You saw somebody do one thing ("it") on one system, and the person doing it believed there were no indicators.
From this you have assumed there are no indicators on any system, for any action.
You cannot make that assumption, it does not follow.
An individual can attempt to sue a company; a judge determines whether the suit goes forward, and the courts prosecute the suit. But that's all kind of immaterial and argumentative.
But let's step back and take a wider look. Most difficult crimes are not solved by CSI coming around and finding the evidence and scientifically working out whodunnit by working backwards scientifically. Most difficult crimes, I believe, are solved when the perpetrator tells other people what they did, and that information spreads, and second-hand information is tracked down to first-hand.
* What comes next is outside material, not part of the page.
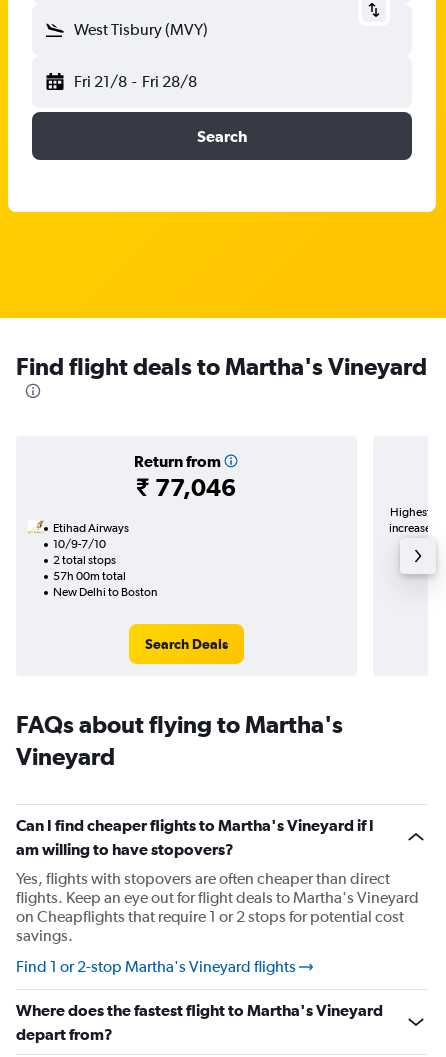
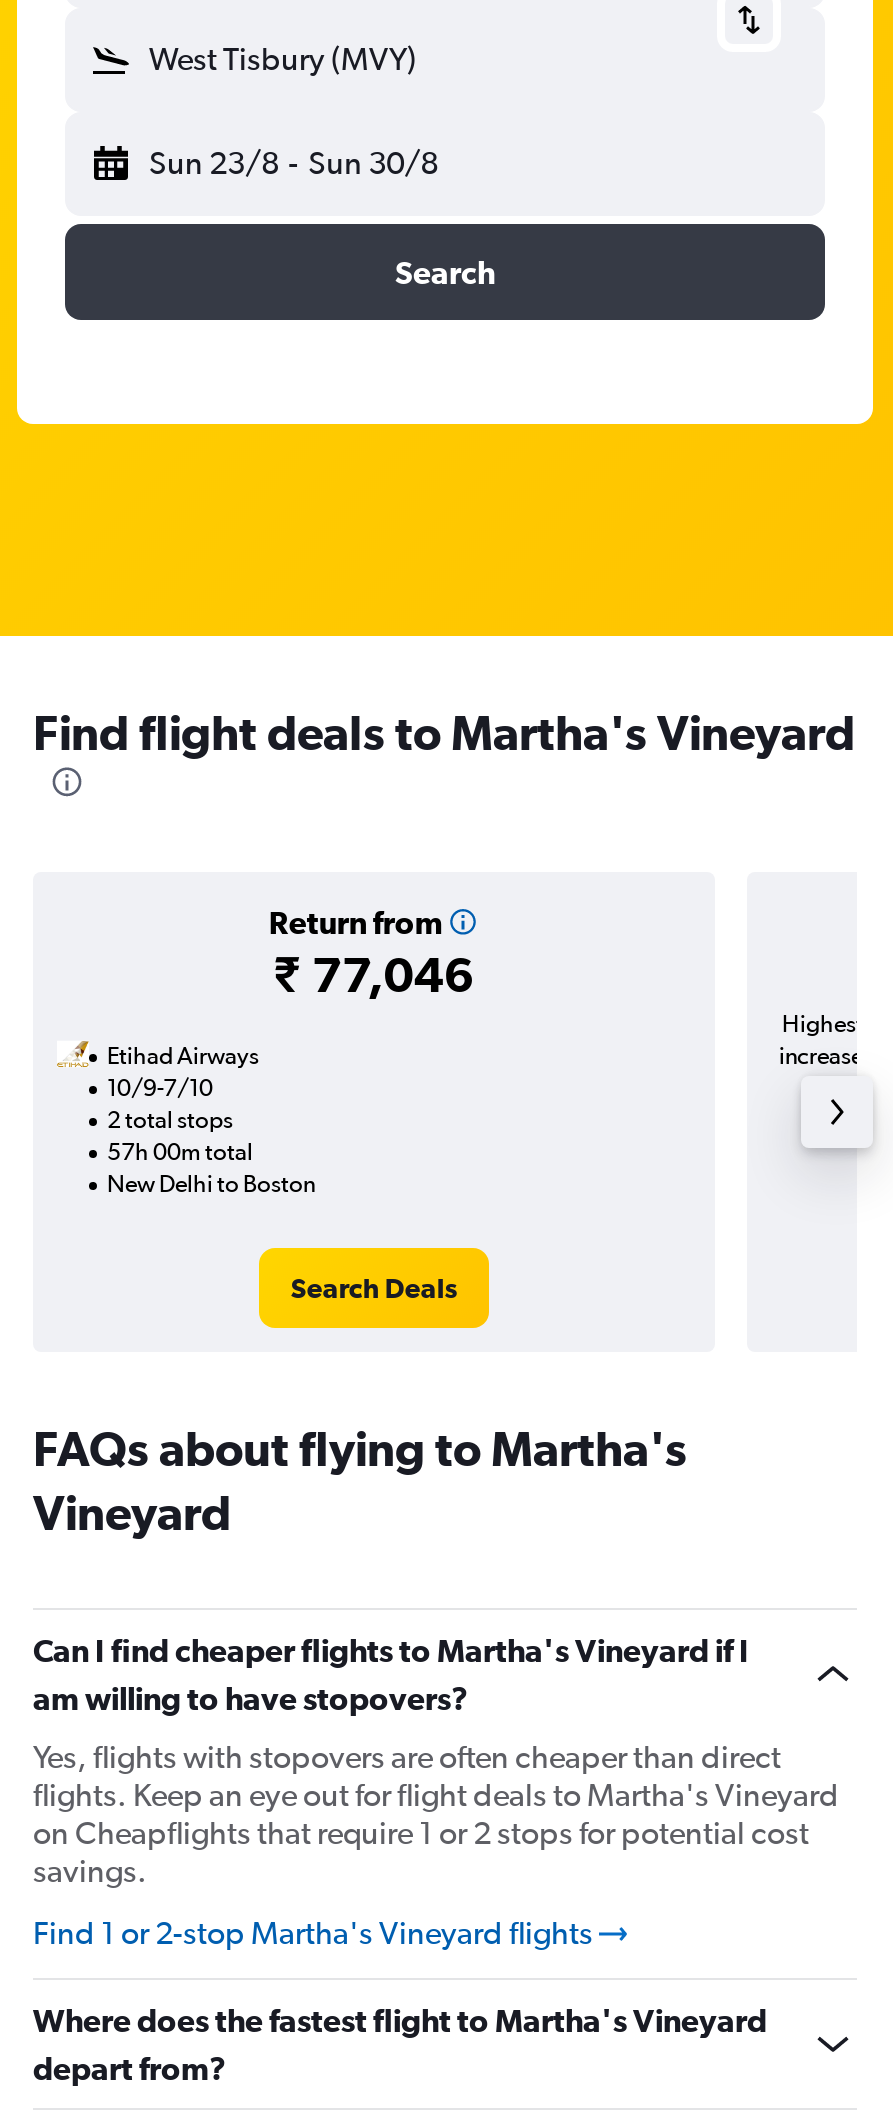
- Fri 21/8 - Fri 28/8
+ Sun 23/8 - Sun 30/8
The kid who broke into Gov Palin's email account left no trace at Yahoo. He was careful enough to use a system to cover his tracks. Unfortunately for him, he was dumb enough to post a screenshot of the system on a very public message board.
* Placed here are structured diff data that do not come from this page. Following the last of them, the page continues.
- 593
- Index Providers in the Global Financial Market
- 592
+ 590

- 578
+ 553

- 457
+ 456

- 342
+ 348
In the case of electronic voting, one could break in, change the vote and not be detected by the machine -- yet leave evidence, such as casting more votes than the number of voters, creating an impossible or improbable vote total, failing to change the counted number of times the party lever was pulled, etc. That could lead to an investigation in which people were questioned, etc.
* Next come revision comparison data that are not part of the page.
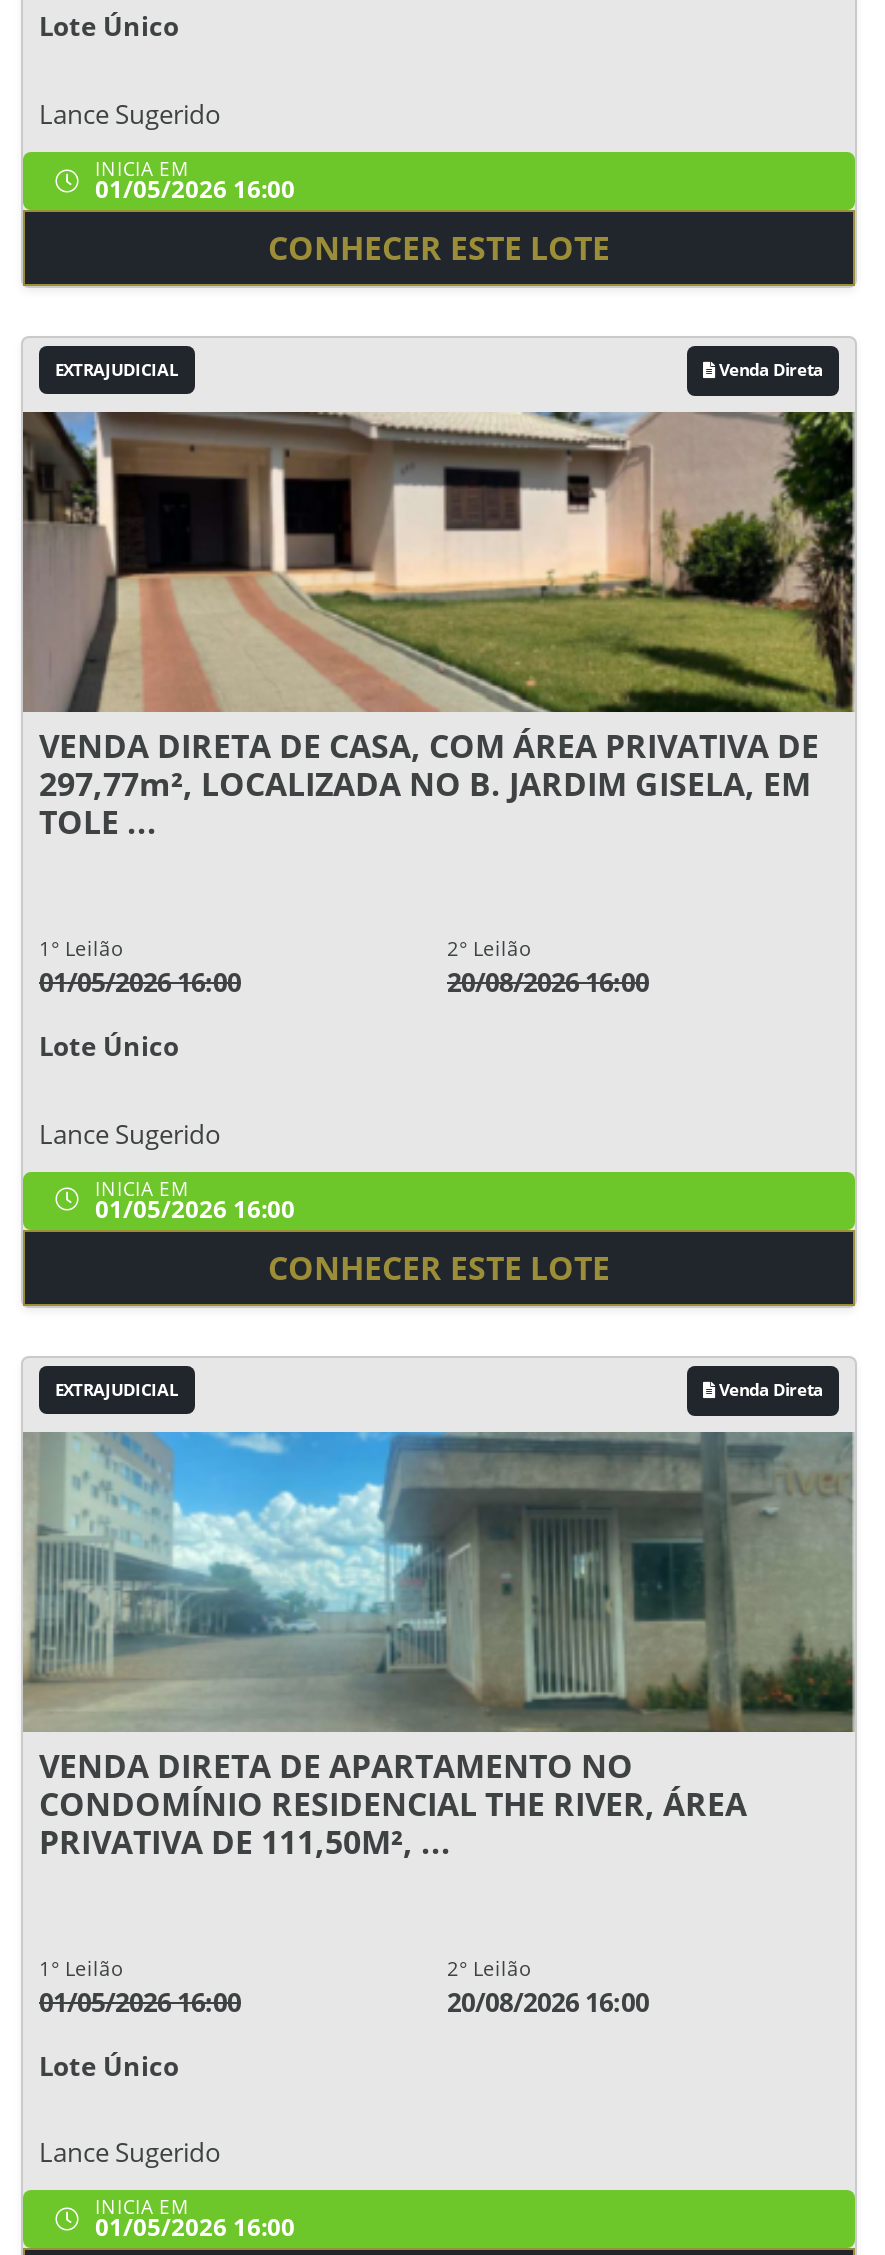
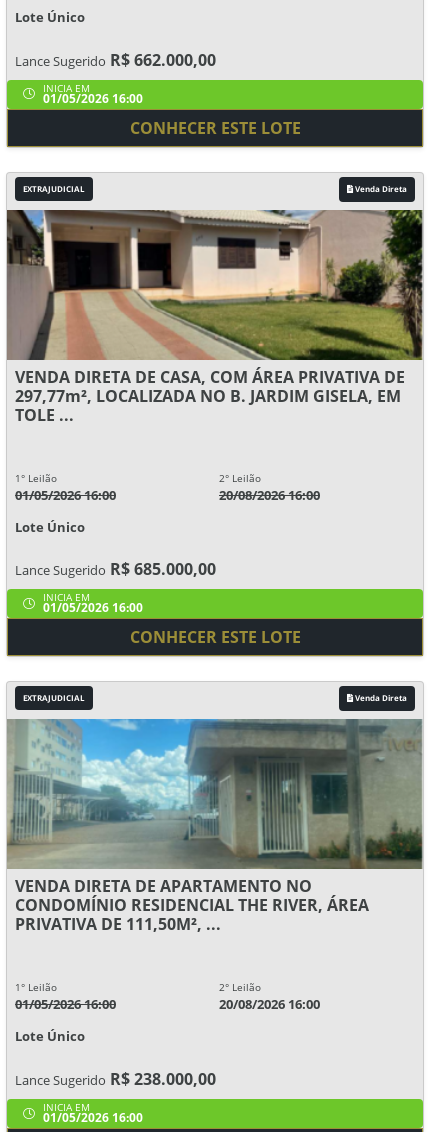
- Lance Sugerido
+ Lance Sugerido R$ 662.000,00

- Lance Sugerido
+ Lance Sugerido R$ 685.000,00

- Lance Sugerido
+ Lance Sugerido R$ 238.000,00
In fact, the easier it is to exploit the machine, the more this would happen. If the machines were utterly simple to defeat -- we would hear of these kinds of investigations constantly. Mistakes would be made. People would brag. Known exploits would be fixed -- in ways that would create indicators next time, or out the individual on the spot. Exploits would be shared not on YouTube, but on IRC and Pirate Bay.
But we don't hear of reports like that. Ever! There's never been a single prosecution.
Now, tampering with mechanical or paper systems? That has been prosecuted.